◆ Extracted records ◆
+ + + +

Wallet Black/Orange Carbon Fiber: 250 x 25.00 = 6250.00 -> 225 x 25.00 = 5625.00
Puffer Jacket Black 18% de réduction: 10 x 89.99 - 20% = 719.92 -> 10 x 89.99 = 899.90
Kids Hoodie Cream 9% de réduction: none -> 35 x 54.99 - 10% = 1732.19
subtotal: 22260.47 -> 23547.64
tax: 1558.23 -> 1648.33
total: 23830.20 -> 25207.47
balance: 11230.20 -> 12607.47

+ + + +

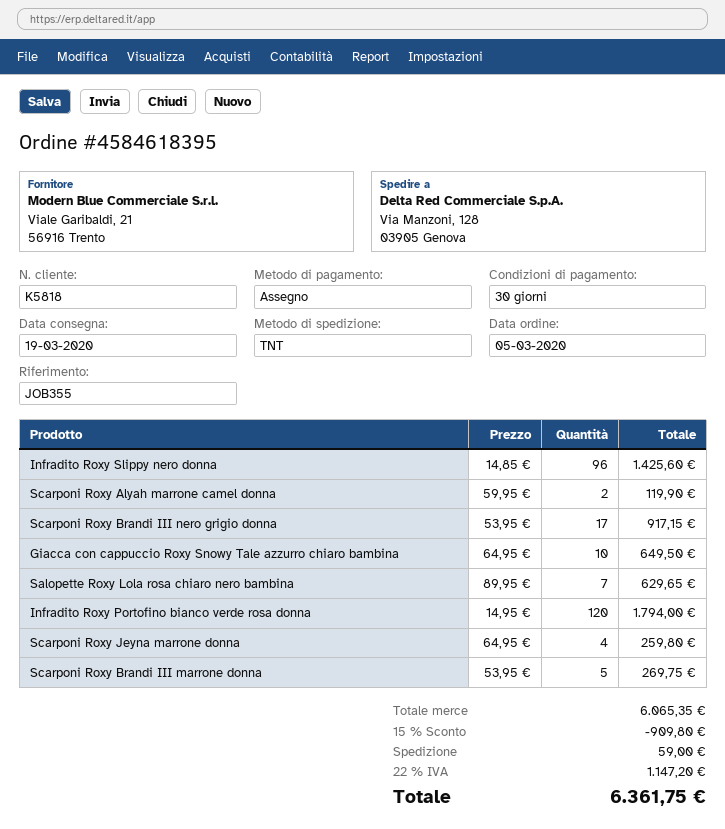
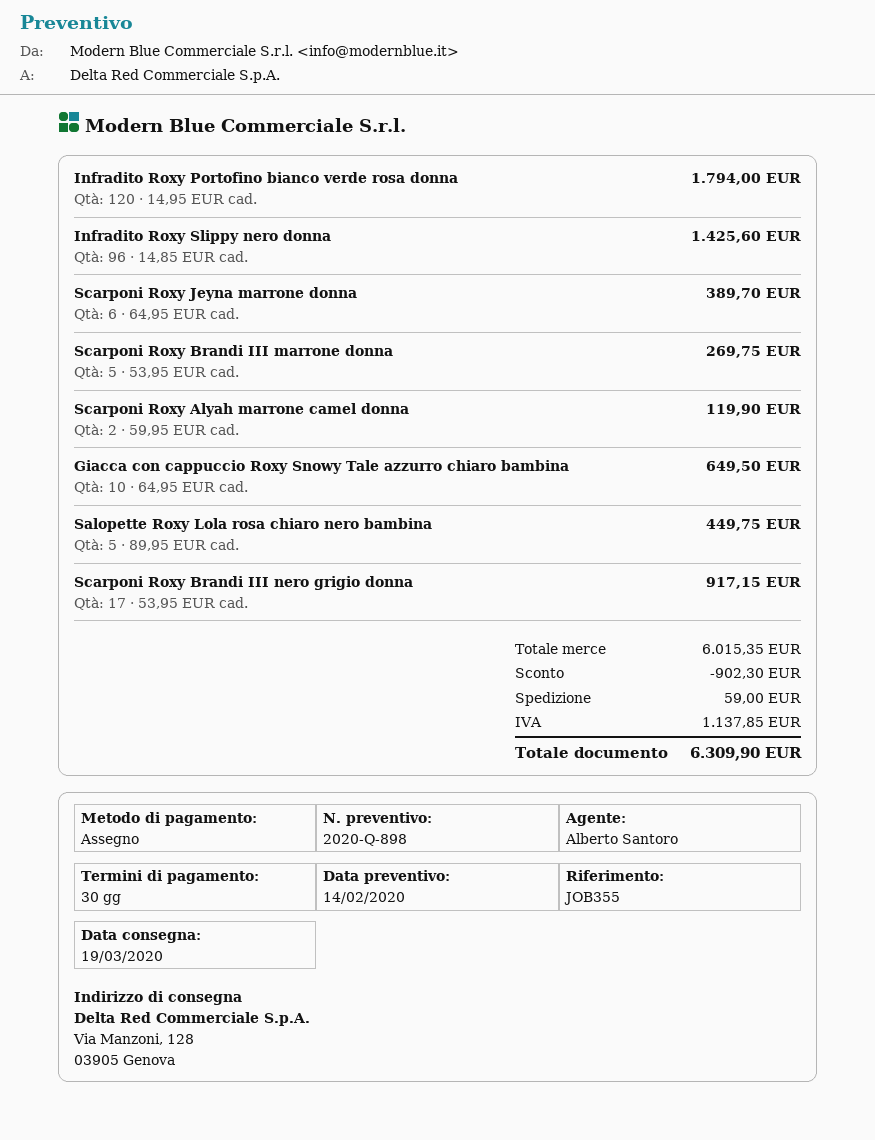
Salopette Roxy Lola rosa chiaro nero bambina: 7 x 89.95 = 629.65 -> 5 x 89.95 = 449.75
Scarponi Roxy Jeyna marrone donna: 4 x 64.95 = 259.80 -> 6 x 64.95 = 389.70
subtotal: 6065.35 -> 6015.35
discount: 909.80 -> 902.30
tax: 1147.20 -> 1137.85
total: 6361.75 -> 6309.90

+ + + +

◆ Assigned task ◆
When you reach the line holding "Scarponi Roxy Jeyna" in the records above, begin reproducing exactly, stop after the line holding "total: 6361.75 -> 6309.90", and output nothing else.

◆ Your solution ◆
Scarponi Roxy Jeyna marrone donna: 4 x 64.95 = 259.80 -> 6 x 64.95 = 389.70
subtotal: 6065.35 -> 6015.35
discount: 909.80 -> 902.30
tax: 1147.20 -> 1137.85
total: 6361.75 -> 6309.90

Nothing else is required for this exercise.